Unfortunately, even with the update, the segfault still occurs when running the sample app. I tested this on the Ubuntu machine listed in my original post.

nvidia-bug-report.log.gz (66.6 KB)

I gave it a try, and I can reproduce your segfault. The number of 2’s I have to hit vary,
but it does segfault eventually (more when building with -Og -gddb, usually 2 when building with -O2).
Under gdb it runs without any problems :)
(glibc-2.20 git, 340.24 driver on x64).

Thank you for taking the time to test, mlau!

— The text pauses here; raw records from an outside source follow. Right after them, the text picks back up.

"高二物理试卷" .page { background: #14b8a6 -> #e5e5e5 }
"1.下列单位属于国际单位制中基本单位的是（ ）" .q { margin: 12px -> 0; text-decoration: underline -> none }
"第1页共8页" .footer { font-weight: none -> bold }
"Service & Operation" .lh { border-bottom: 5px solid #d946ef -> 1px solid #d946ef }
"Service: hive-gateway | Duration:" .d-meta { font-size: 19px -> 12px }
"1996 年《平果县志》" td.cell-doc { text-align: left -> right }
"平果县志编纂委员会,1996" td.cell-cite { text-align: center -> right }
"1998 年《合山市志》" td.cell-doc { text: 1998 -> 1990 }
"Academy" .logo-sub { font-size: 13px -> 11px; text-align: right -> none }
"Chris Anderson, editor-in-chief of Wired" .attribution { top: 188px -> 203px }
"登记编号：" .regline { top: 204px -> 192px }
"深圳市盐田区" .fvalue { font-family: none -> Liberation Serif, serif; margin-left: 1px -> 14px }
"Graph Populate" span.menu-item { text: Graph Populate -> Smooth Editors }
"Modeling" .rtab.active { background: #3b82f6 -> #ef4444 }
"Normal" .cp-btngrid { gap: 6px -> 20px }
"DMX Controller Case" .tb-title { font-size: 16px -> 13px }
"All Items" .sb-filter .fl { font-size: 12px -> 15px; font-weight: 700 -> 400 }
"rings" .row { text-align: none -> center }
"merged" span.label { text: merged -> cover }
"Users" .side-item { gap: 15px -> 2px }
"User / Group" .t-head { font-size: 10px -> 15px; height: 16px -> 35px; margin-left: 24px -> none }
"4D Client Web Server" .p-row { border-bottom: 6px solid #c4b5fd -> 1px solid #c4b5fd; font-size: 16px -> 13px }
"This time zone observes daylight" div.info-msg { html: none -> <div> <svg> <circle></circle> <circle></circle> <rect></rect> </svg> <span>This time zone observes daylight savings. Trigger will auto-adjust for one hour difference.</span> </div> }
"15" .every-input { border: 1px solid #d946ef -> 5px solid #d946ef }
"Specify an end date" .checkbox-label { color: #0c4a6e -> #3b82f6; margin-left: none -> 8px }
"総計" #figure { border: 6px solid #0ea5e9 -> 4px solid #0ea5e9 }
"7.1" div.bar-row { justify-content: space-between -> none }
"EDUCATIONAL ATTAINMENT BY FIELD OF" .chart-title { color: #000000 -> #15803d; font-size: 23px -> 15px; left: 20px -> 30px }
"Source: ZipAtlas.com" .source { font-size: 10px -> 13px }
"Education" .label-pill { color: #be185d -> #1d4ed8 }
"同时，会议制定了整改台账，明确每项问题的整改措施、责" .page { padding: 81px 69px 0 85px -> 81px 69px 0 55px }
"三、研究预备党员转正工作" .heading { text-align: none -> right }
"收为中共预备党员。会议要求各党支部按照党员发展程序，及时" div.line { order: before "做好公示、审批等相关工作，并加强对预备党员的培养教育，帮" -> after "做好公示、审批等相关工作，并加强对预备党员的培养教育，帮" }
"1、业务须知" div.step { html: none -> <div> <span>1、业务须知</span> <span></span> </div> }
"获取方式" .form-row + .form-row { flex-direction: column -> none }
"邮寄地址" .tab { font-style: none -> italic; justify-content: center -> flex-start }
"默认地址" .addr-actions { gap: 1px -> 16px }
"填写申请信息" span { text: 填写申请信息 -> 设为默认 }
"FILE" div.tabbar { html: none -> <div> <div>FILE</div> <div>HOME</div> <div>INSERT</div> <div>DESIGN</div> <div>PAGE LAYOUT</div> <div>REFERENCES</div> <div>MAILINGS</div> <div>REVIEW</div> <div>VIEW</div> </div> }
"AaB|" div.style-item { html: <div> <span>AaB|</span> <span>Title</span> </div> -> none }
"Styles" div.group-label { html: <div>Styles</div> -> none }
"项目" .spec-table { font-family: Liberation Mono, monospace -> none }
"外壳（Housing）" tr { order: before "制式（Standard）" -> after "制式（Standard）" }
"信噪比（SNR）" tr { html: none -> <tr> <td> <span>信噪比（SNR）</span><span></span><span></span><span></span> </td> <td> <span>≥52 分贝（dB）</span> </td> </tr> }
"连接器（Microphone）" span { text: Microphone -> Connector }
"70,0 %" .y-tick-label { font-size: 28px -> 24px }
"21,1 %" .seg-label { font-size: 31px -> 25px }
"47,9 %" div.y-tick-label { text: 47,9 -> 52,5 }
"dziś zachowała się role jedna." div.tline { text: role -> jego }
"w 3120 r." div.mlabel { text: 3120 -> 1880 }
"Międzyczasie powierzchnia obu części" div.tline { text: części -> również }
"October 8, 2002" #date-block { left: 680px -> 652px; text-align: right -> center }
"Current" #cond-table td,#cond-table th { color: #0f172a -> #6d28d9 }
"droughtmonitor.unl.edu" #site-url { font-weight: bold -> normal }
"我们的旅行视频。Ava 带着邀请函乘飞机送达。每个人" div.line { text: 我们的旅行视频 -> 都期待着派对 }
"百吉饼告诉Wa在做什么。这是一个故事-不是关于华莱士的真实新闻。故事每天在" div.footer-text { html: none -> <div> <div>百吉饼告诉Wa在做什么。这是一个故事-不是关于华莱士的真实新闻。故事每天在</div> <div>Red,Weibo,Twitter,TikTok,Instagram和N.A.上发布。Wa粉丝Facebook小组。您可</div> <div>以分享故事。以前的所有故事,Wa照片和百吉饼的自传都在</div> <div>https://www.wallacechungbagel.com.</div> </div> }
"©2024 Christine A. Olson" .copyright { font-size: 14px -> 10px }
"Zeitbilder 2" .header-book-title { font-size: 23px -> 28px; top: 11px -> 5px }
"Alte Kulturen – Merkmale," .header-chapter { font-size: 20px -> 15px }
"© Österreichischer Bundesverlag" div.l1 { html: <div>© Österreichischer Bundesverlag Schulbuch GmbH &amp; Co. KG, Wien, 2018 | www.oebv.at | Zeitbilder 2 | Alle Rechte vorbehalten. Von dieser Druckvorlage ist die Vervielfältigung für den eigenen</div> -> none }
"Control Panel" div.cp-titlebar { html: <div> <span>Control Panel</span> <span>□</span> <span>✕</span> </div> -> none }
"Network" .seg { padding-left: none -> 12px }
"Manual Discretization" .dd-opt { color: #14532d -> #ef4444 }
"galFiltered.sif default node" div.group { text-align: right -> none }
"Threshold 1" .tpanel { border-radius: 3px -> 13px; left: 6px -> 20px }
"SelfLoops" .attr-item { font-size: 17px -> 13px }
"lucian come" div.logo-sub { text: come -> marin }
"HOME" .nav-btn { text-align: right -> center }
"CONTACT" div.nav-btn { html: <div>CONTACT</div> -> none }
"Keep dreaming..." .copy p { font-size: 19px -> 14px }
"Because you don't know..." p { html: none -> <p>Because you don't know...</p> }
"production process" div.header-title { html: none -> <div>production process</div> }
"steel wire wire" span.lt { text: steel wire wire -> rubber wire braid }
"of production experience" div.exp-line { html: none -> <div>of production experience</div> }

If you don’t mind, a few questions:

  1. When you say "number of 2's I have to hit vary", I assume you are also hitting '1' in between, correct? I have to alternate between '1' and '2' to get the segfault. Just hitting '2' doesn't crash for me.
  2. Did you try building with -pthread as pyopyopyo suggested above? Does that solve the problem for you?
  3. What linux distro are you running?

I was wondering if it would crash on the latest drivers. The latest I have tested are 319.60. Thanks for testing that for me. ;)

Yeah, it doesn’t crash when run under gdb, valgrind, or strace.

No, i always hit the '2’s in a row. -O2 takes 2 keypresses, -Og takes 5 or 6 for a segfault.
-pthread and -lpthread are treated the same by gcc, there should be no difference.
running gentoo x64 with latest dev versions of gcc/glibc/binutils/X stack.

One final thing: You’re not properly building your shared lib. It’s C++ and therefore you nedd g++ for proper linkage.

g++ -fPIC -shared -o SimpleLibrary.so SimpleLibrary.cc

@mlau
That’s strange. Do you draw any lines (pressing ‘1’) before receiving the crash?

@chemal
I tried compiling the library with g++. Unfortunately, I receive the same segfault. Thanks for the correction though.

I am having the same problem in my application, and I can reproduce the problem with your sample app after about 4 key presses.

Red Hat 5.10 Tikanga
Dell Precision T3600 w/ Quadro 600
GL/Driver: 4.40 / 331.49

Have you had any luck resolving this yet?

Seeing this thread pop up again, I gave it another try.
I can no longer reproduce the crash, it now works perfectly fine.
(340.46 driver on x64, latest glibc-git and binutils-git).